Saved data entries
>>>>
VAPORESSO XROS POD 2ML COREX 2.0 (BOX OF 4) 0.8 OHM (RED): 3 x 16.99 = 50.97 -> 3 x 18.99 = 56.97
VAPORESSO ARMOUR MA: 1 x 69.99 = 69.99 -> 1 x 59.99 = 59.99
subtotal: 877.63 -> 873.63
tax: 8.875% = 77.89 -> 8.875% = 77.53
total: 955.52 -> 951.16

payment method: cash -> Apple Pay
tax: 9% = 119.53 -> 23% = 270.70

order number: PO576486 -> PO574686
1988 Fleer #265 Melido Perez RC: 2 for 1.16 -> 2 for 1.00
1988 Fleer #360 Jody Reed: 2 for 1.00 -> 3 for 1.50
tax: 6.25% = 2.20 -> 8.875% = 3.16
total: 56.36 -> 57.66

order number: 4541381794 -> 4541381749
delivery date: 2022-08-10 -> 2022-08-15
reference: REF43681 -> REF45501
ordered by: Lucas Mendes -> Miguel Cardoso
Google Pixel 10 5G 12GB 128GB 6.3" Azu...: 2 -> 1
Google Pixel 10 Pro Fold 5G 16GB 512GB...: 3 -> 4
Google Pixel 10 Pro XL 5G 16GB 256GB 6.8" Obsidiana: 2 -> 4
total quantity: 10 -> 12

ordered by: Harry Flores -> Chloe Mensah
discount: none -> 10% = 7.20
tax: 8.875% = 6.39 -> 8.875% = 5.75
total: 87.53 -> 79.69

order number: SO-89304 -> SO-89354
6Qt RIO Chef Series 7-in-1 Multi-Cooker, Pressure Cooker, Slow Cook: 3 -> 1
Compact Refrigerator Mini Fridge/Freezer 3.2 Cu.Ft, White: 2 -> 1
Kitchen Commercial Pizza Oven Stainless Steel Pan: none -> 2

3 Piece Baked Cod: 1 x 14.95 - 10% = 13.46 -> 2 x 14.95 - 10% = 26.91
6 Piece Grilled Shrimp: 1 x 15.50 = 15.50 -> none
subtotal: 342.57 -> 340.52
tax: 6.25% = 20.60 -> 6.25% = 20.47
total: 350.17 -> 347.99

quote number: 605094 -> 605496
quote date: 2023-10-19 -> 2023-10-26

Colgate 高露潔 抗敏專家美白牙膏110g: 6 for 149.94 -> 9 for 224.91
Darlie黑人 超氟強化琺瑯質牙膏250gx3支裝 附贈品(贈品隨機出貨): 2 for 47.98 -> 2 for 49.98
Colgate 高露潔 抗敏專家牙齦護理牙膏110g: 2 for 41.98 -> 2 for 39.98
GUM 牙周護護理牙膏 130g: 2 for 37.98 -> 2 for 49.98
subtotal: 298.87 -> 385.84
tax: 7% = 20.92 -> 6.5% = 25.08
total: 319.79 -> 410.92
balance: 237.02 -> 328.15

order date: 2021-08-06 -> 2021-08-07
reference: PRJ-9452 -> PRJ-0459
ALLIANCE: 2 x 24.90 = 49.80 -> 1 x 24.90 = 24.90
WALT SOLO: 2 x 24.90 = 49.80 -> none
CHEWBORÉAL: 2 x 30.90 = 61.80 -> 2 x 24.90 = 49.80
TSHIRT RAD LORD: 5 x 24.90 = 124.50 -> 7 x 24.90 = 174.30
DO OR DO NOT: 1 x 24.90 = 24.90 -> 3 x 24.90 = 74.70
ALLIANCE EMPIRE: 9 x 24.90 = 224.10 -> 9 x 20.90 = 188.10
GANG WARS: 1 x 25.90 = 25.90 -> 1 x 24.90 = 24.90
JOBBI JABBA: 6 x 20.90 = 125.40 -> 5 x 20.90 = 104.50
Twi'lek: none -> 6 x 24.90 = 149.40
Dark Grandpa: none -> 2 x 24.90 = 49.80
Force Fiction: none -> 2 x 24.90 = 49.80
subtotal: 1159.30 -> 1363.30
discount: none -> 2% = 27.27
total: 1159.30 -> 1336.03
<<<<
#### [TASK STATEMENT]
Out of the records above, pull the lines that include the word "discount".

#### [RESULT OF THIS EXERCISE]
discount: none -> 10% = 7.20
discount: none -> 2% = 27.27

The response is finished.